I can ask another question. I know what it is like (in Thomas Nagel’s phrase) to be the physical object that is me, but not what it is like to be other things. Also, I know, from the inside, what the phenomenon arising from a pattern is like, but not what the pattern is like in itself, whatever that means. But if we are on the right track here, the phenomenon, viewed from the outside, is a mathematical object too, just as the pattern is, but with different characteristics (including the causal characteristics noted above). Something endows me and my phenomena with that ingredient of a “what it is like”-ness, which one might call Presence. What is the range of this something? Hard to know, very hard! If the range extends everywhere, as the panpsychists would have it, we can at least conclude that phenomena for us and the objects from which they arise are radically different.
Yet another question is this: phenomena need to be phenomena for some subject. In other words, to be like something is to have that quality for some entity (as far as we know). What are the minimal conditions on the entity to host a phenomenon in such a way that it is Present? To begin with, the entity must be an object whose physical structure supports phenomena from the outward view. It must have a level P, that is, a level of description in which reside mathematical objects with the attributes that we expect of phenomena, such as shape, motion, pattern and so forth. Of course, at the current stage of knowledge, it is not possible to specify the details of this requirement. Attributes of phenomena that we happen to know of from our own case cannot be expected to be universal.
The panpsychists would say, I think, that no phenomena and no host are even needed for Presence; all objects have it to begin with. But for whom? The mind of God?
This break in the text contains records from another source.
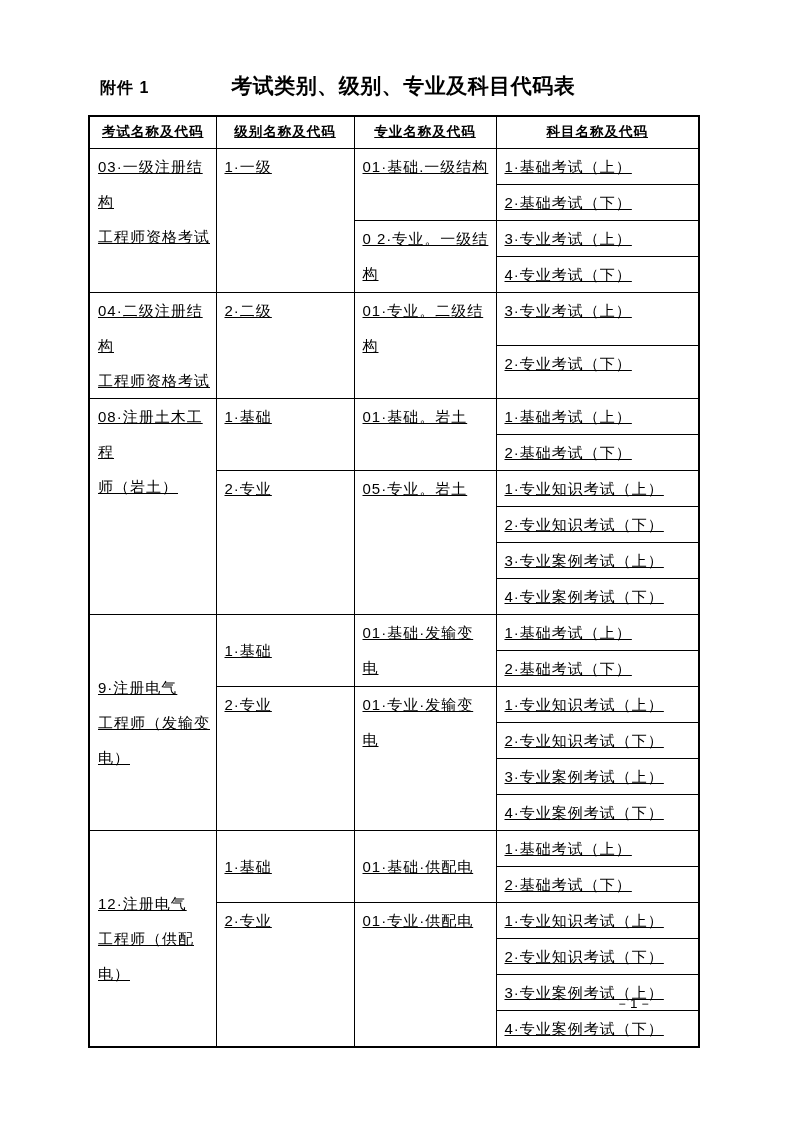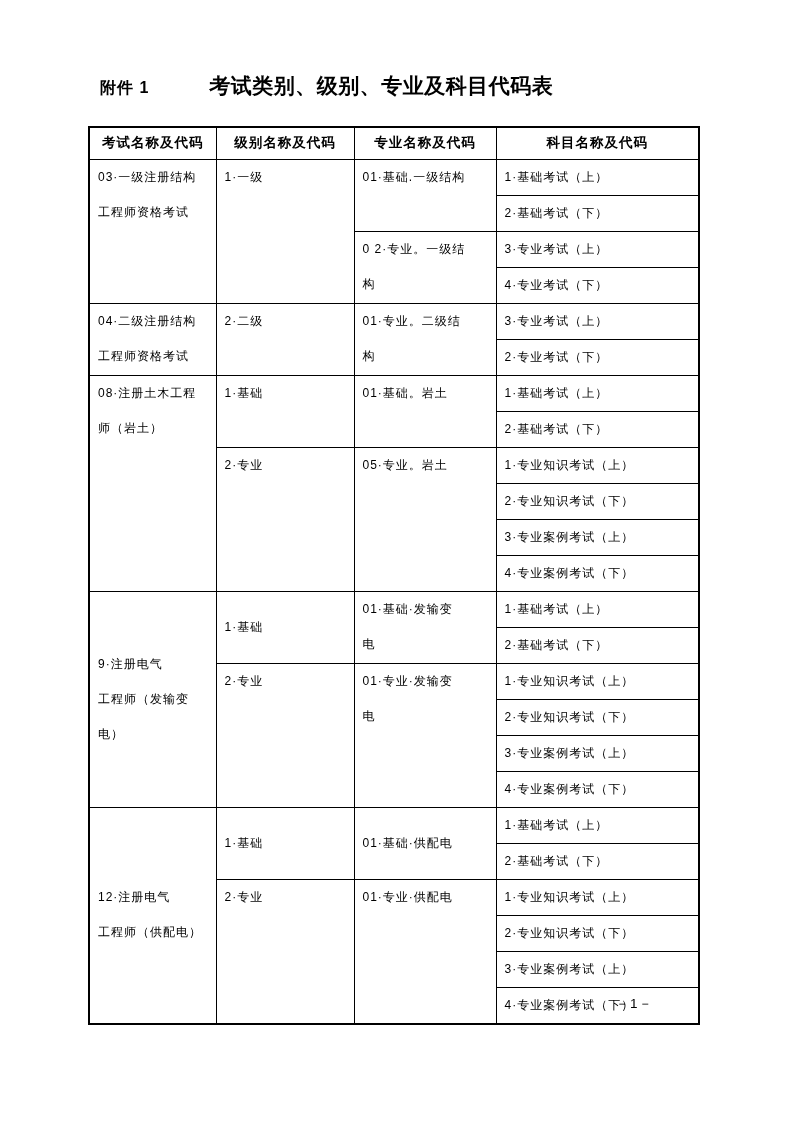"考试类别、级别、专业及科目代码表" .doc-title { margin-left: 60px -> 82px }
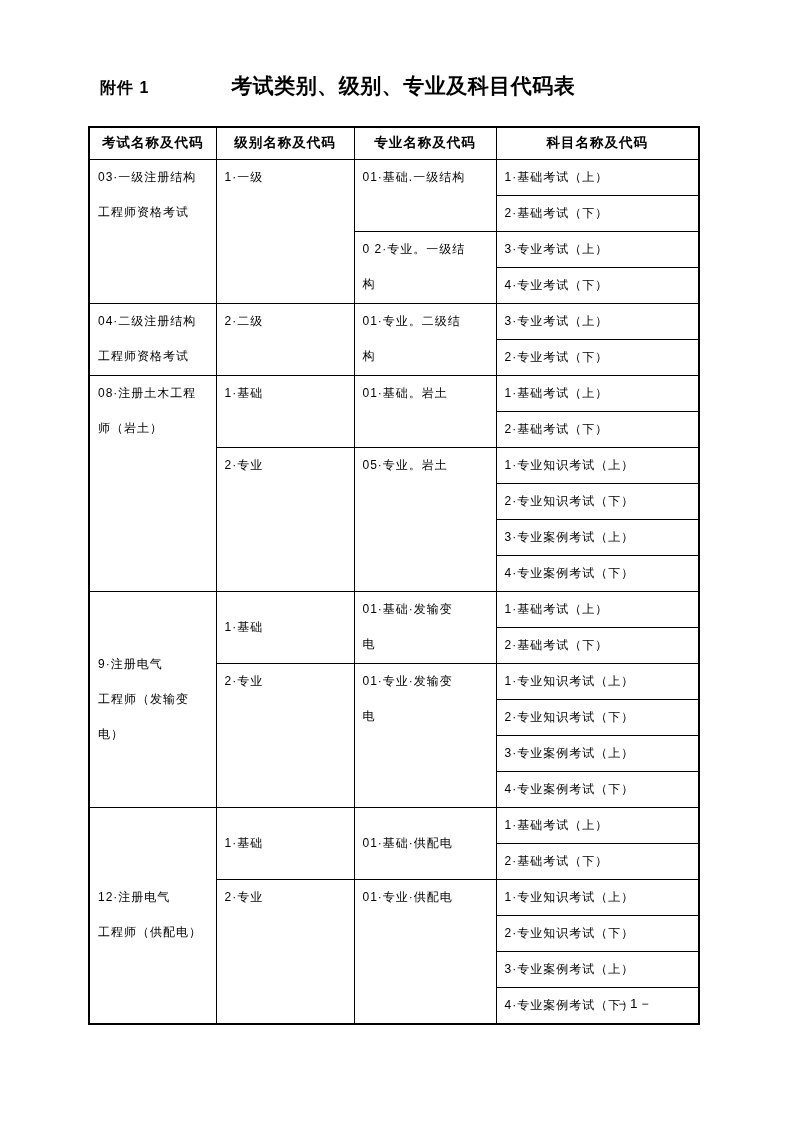"考试名称及代码" table.code-table { text-decoration: none -> underline; top: 126px -> 115px }
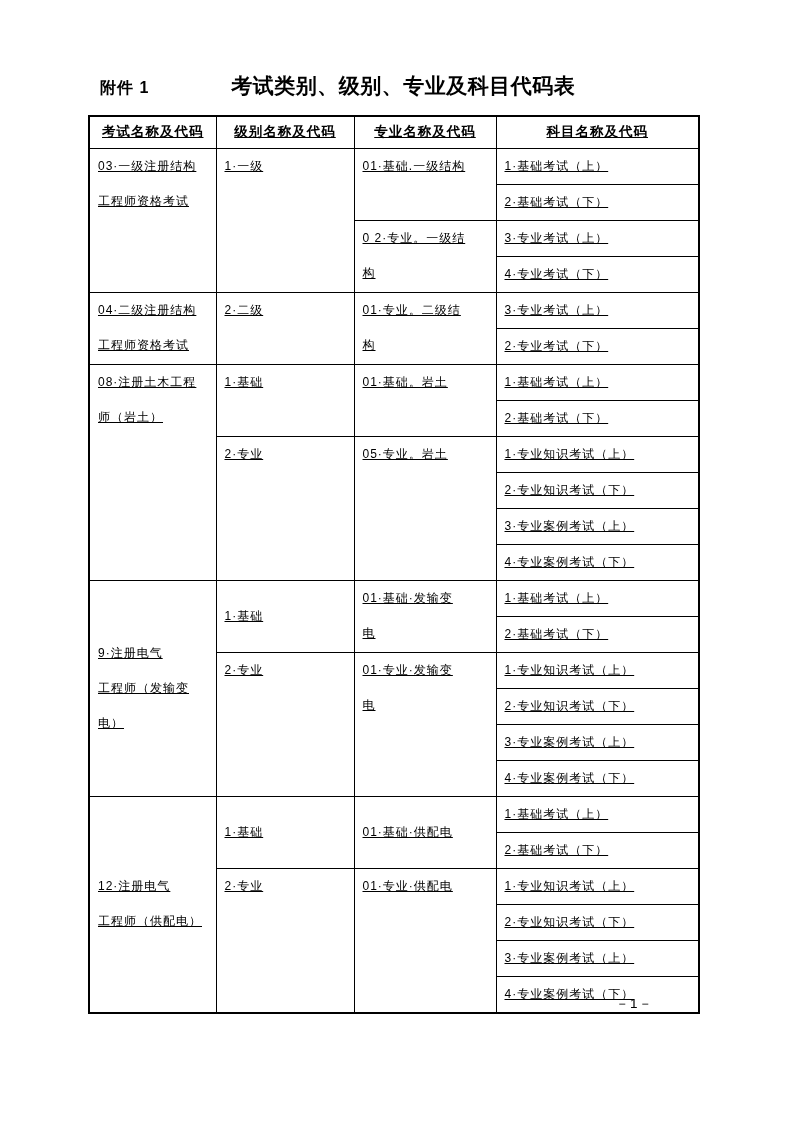"03·一级注册结构" td { font-size: 12px -> 15px }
Without embracing panpsychism, it is possible to imagine from our own experience that quite minimal hosting is adequate. Consider the moment of being confronted with the pattern at the head of this note. That would seem to be a case of Presence of the pattern, even if it is not involved in the complexities of your other mental processes. You might attend to it only for a second, and it might play no role in your plans, memories, or anything else beyond that one moment when your gaze turned to it. So it would seem that awareness does not need much from its host beyond bare existence.
It might seem that way at first anyway. But from the inside this would be a matter of being the phenomenon, not apprehending it. For Presence that is anything like our own, a minimal structure of self-awareness is needed: the entity needs to possess the idea that there is a self and a world, and that the phenomenon constitutes the appearance of an external object to the self. In the minimal self-model only these bare concepts would appear, without elaboration. So, Presence would require the idea of Presence. By “idea” I don’t mean an idea formulated in language. Perhaps “model” would be a better term. In any case, the idea or model needs to be endowed with Presence, too, in the sense that it must be felt to be true from within the entity. But without the idea, the phenomenon would stand alone without being Present to any entity, or pointing outward to any world — hence a very different thing than our own phenomena.
Note that I have been trying to determine the requirements for consciousness (i.e. possessing “what it is like” — ness) starting from the phenomena and working my way out. I’ll note that the requirement posited just above corresponds well to Jean-Paul Sartre’s notion of the essence of consciousness as expressed near the beginning of “Transcendence of the Ego”:
The existence of consciousness, indeed, is an absolute, because consciousness is consciousness of itself; in other words, the type of existence that consciousness has is that it is consciousness of itself. And it becomes consciousness of itself insofar as it is consciousness of a transcendent object. Everything in consciousness is thus pure and lucid: the object lies opposite of it, in its characteristic opacity, but consciousness, for its part, is purely and simply the consciousness of being consciousness of this object: this is the law of its existence.